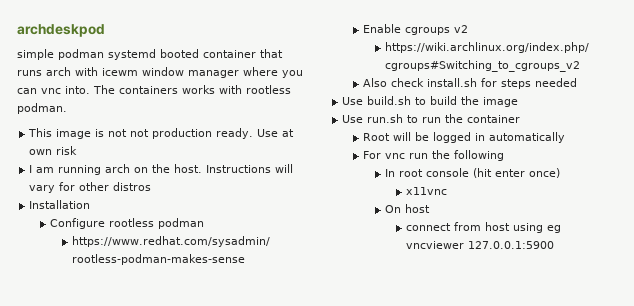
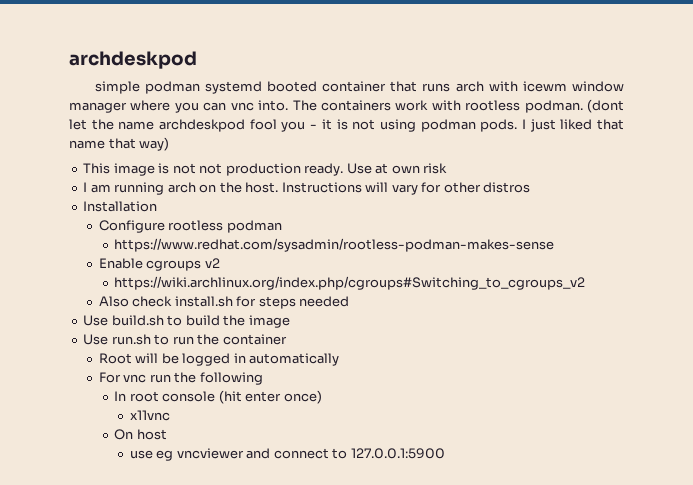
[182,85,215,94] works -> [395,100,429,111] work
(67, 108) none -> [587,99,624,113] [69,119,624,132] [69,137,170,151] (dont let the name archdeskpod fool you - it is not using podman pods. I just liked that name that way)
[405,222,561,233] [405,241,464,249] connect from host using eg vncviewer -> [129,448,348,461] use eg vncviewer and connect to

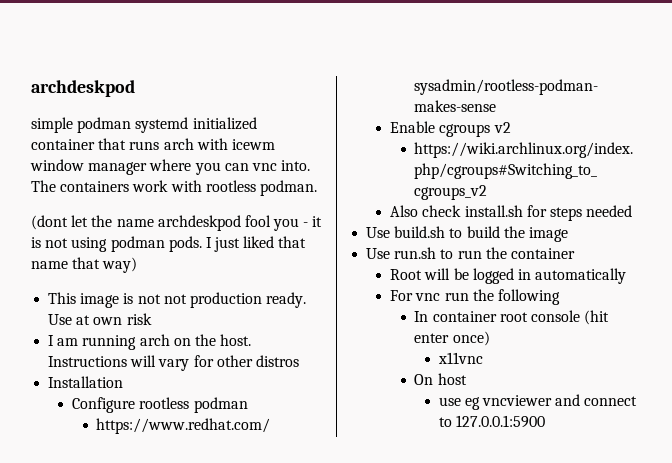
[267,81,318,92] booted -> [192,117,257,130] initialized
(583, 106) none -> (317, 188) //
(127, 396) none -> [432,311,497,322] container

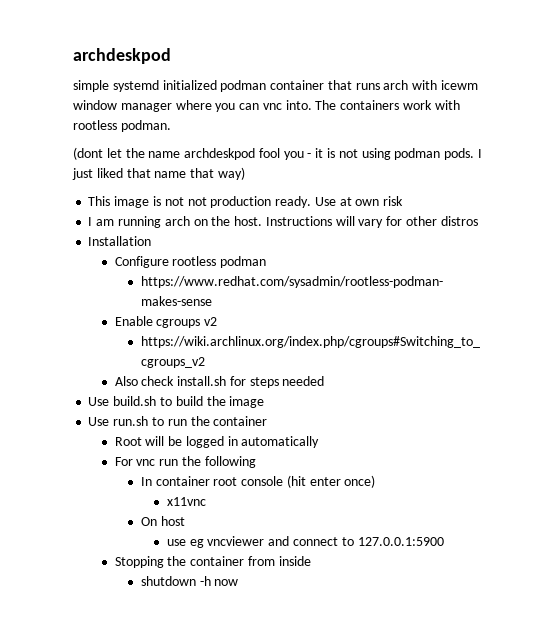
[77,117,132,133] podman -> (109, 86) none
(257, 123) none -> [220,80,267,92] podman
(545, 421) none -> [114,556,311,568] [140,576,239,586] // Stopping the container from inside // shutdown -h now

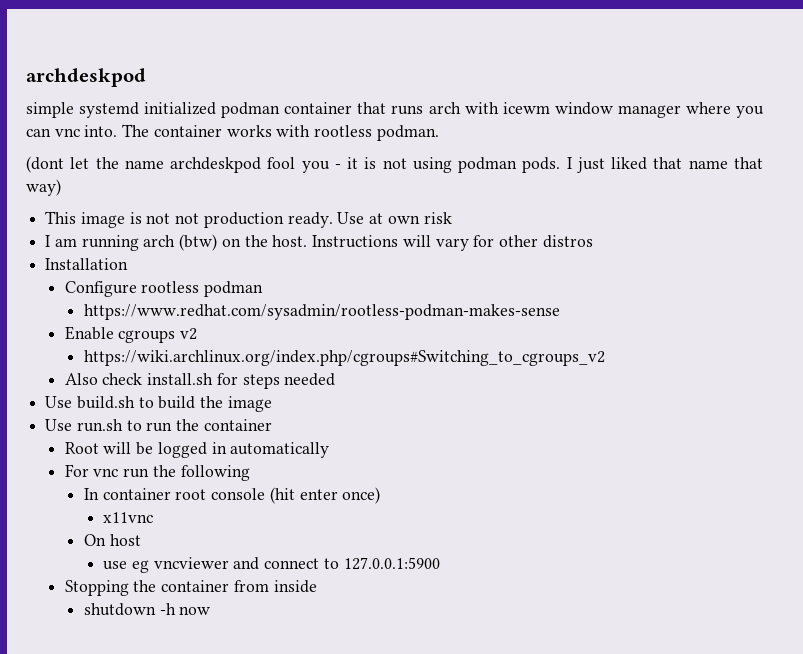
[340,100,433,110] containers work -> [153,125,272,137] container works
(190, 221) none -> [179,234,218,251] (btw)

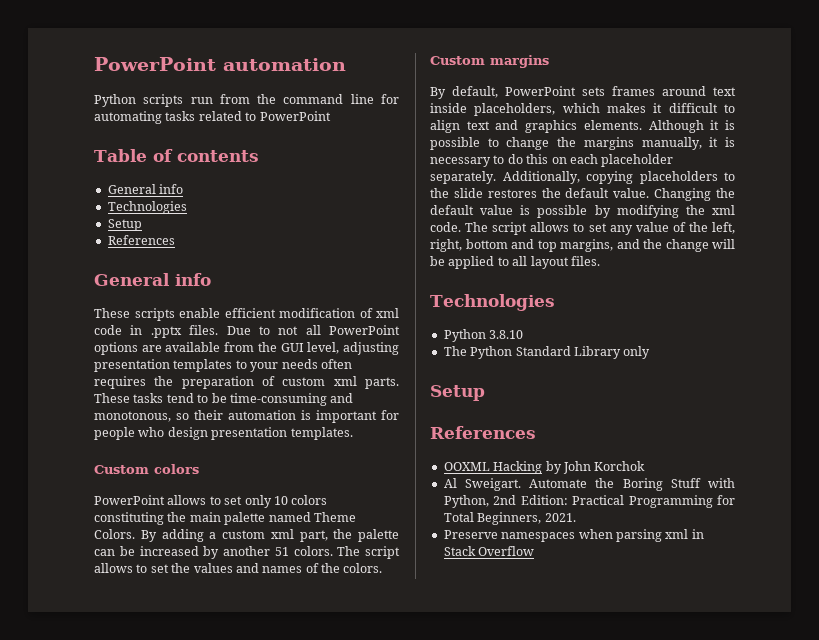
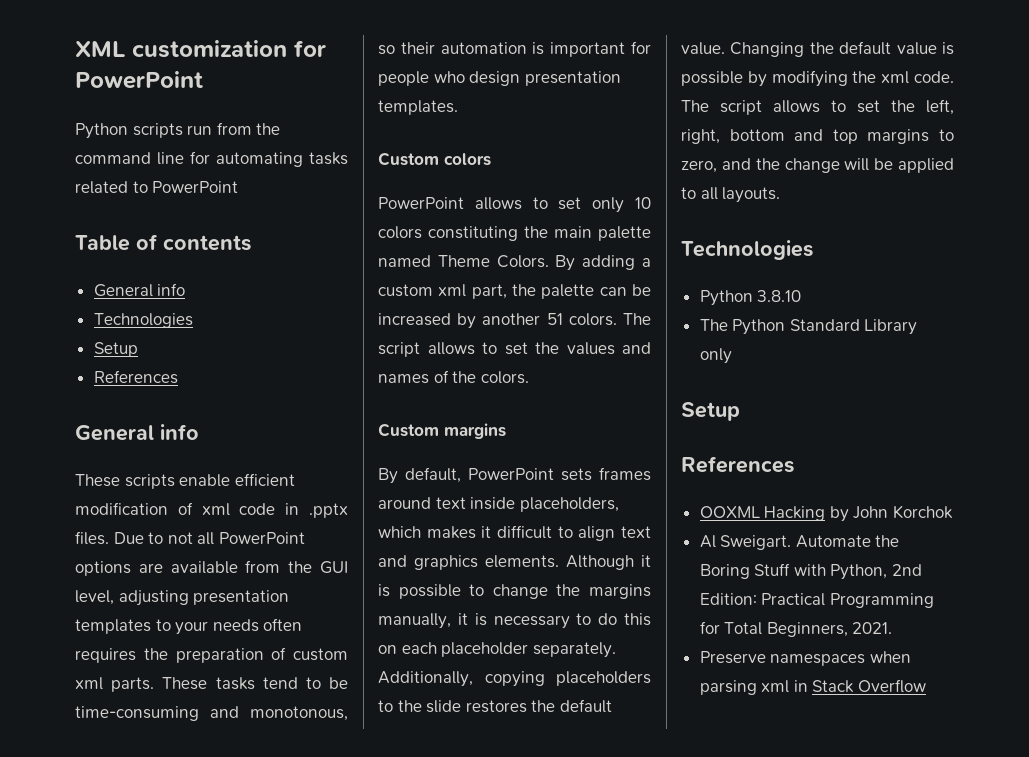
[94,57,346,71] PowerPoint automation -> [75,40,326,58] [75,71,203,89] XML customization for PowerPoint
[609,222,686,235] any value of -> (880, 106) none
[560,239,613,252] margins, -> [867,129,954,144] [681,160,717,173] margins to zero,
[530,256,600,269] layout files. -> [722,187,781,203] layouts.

### EXERCISE REQUIREMENTS:
Please return only the lines from the one holding "[340,100,433,110] containers work" through the end of the data, both ends included; do not copy any pictures.

### WRITTEN ANSWER:
[340,100,433,110] containers work -> [153,125,272,137] container works
(190, 221) none -> [179,234,218,251] (btw)

[94,57,346,71] PowerPoint automation -> [75,40,326,58] [75,71,203,89] XML customization for PowerPoint
[609,222,686,235] any value of -> (880, 106) none
[560,239,613,252] margins, -> [867,129,954,144] [681,160,717,173] margins to zero,
[530,256,600,269] layout files. -> [722,187,781,203] layouts.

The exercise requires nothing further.